A chi dice: “non ce la farete mai”, voglio che arrivi il mio grazie più sincero. Sono gli stessi che dicevano: 80 euro? Non ce la farete mai. Legge elettorale? Non ce la farete mai. JobsAct? Non ce la farete mai. Expo? Non ce la farete mai. Alto rappresentante UE? Non ce la farete mai. Divorzio breve? Non ce la farete mai. Responsabilità civile dei magistrati? Non ce la farete mai. Centomila assunzioni sulla scuola? Non ce la farete mai. Questo ritornello ormai ci fa compagnia. E ci porta fortuna. Quindi, grazie.
Se le riforme andranno avanti – e io ci credo – riusciremo a abbassare il debito, sbloccare i cantieri, abbassare le tasse. Il disegno è chiaro, non resta che realizzarlo! E il PD non sarà mai più il partito delle tasse. E il PD deve parlare con i cittadini, dei problemi che li riguardano. Ogni giorno leggo di trame, scenari fantasiosi, polemiche interne. Un partito ha senso solo se si occupa delle questioni dei cittadini, non delle polemiche interne dei propri dirigenti.
Matteo

PS In questo mese ho avuto il piacere di scambiare alcune opinioni sul futuro con molte persone, tra cui due italiane straordinarie. Samantha Cristoforetti, la prima astronauta italiana, appena rientrata in Italia dopo il rientro sulla Terra. E Fabiola Gianotti che ci ha accolto a Ginevra al Cern, nel luogo dove si sperimenta il futuro, studiando e innovando. Sono solo due esempi. Ma c’è molta Italia nel mondo che va avanti. Molta Italia. Dobbiamo imparare a volerci più bene. E a far funzionare ancora meglio le cose. Perché – potrà sembrare un paradosso – è l’intera comunità internazionale che ha bisogno che l’Italia funzioni bene. C’è tanta Italia che funziona.

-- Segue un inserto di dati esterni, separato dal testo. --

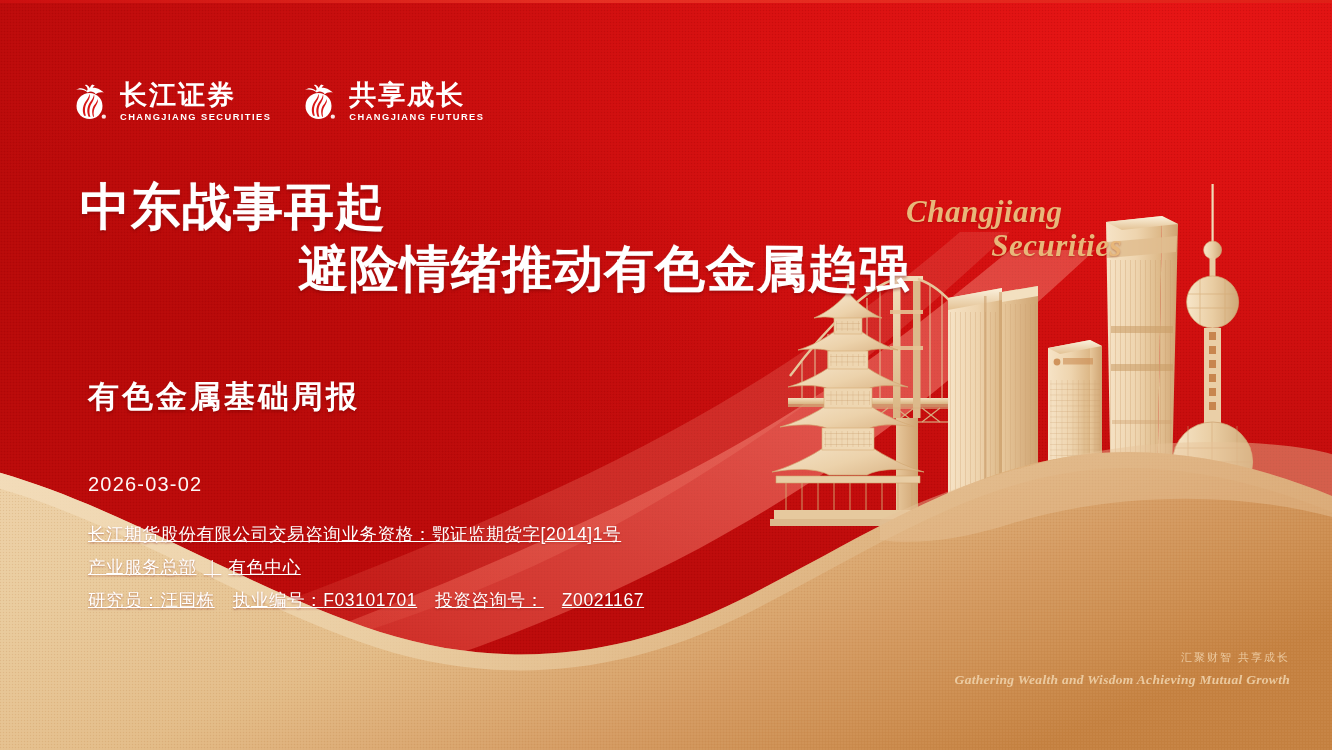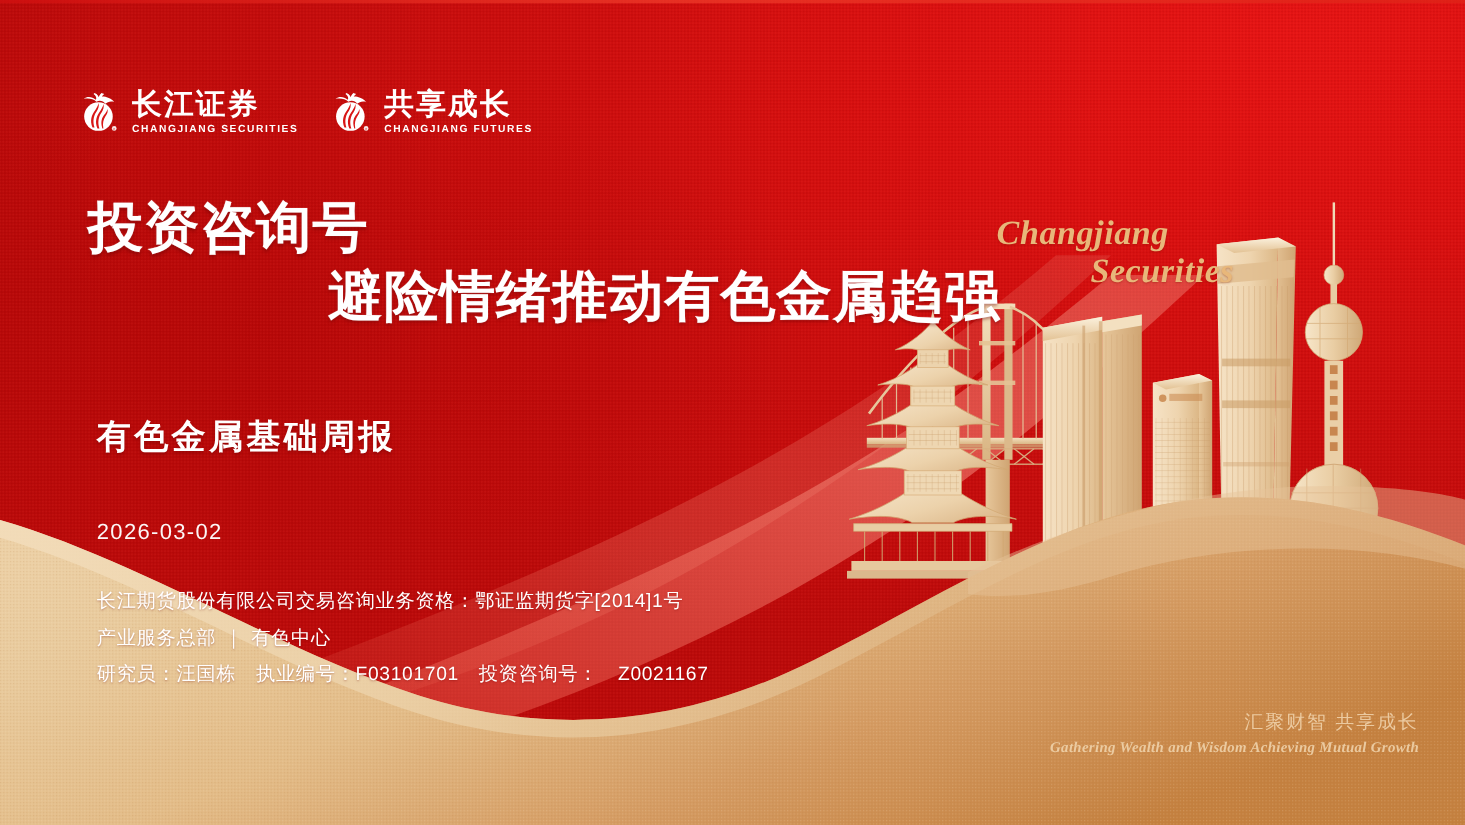"投资咨询号" div.title-line { text: 投资咨询号 -> 中东战事再起 }
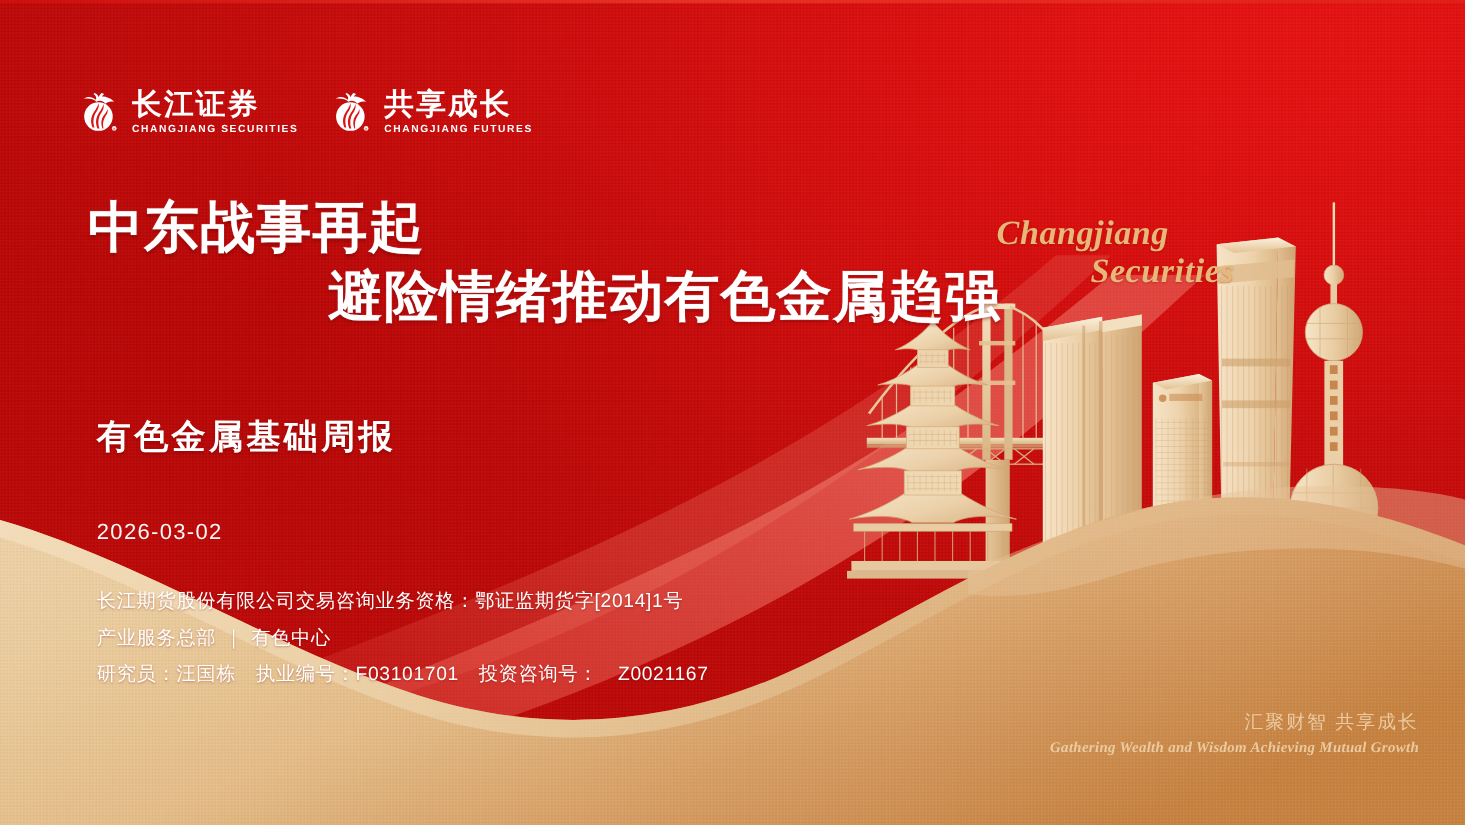"长江期货股份有限公司交易咨询业务资格：鄂证监期货字[2014]1号" .meta { text-decoration: none -> underline; top: 530px -> 518px }
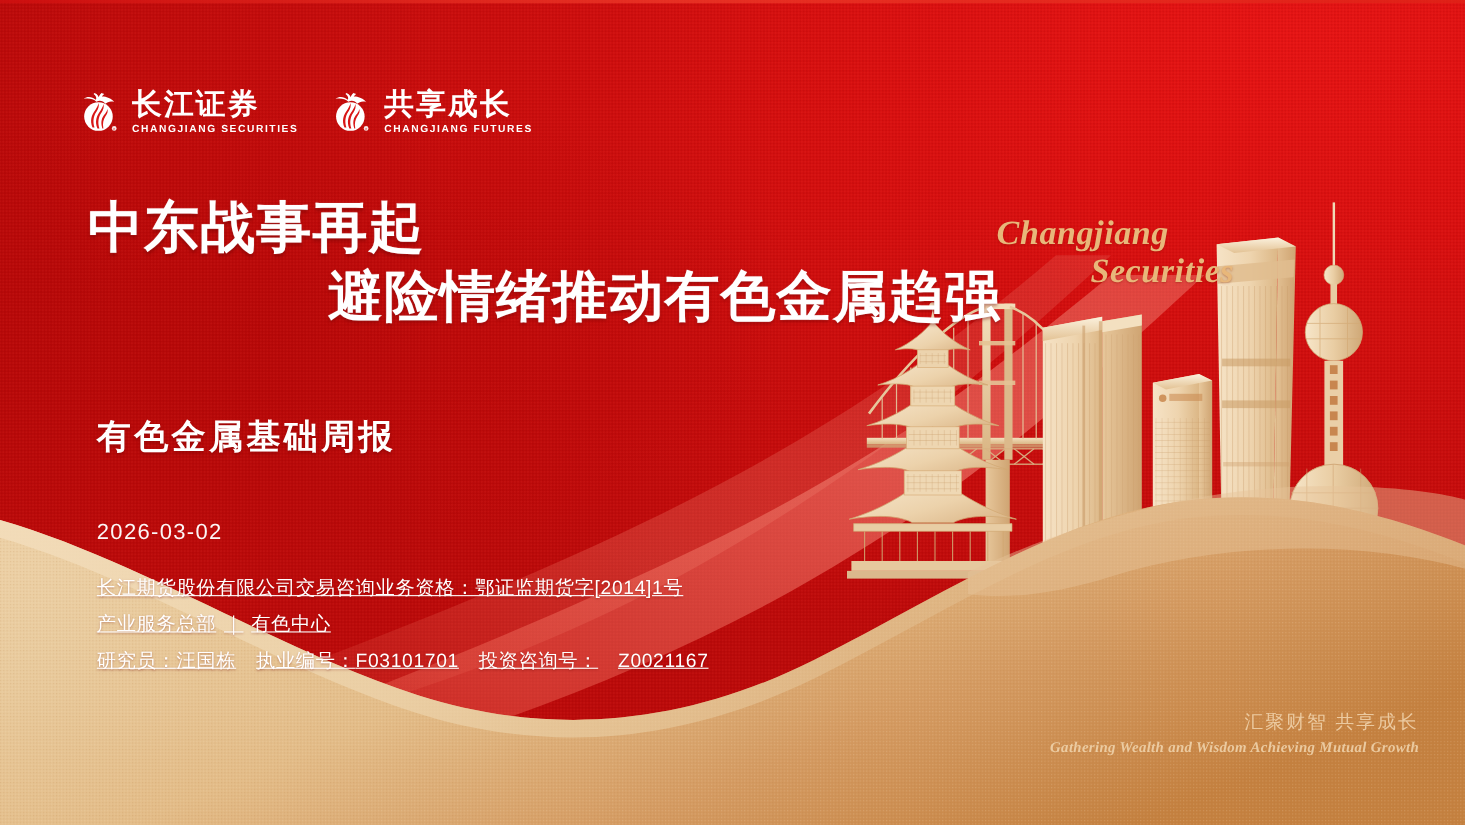"汇聚财智 共享成长" .tag-cn { font-size: 17px -> 11px }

Anche per questo vedere che dopo tutto il lavoro fatto per salvare il sito e quindi i posti di lavoro a Pompei un’assemblea sindacale blocca all’improvviso migliaia di turisti sotto il sole o vedere che dopo le nottate insonni per coinvolgere Etihad e evitare il fallimento di Alitalia, gli scioperi dei lavoratori di quell’azienda rovinano le vacanze a migliaia di nostri concittadini, fa male. Intendiamoci, per evitare le polemiche di domani: nessuno mette in discussione il diritto all’assemblea sindacale o allo sciopero. Sono diritti sacrosanti. Ma c’è anche bisogno di buon senso e di ragionevolezza, di responsabilità e di rispetto. In un momento come questo tenere migliaia di turisti venuti da tutto il mondo, sotto il sole per un’assemblea sindacale a sorpresa significa volere il male di Pompei. Significa fare il male di Pompei. Io non ce l’ho con i sindacati. Ma se continua così dovremo difendere i sindacati da se stessi. L’assemblea di ieri a Pompei, in quelle modalità, in quelle forme, è semplicemente scandalosa. Continueremo a lavorare per Pompei, nonostante loro.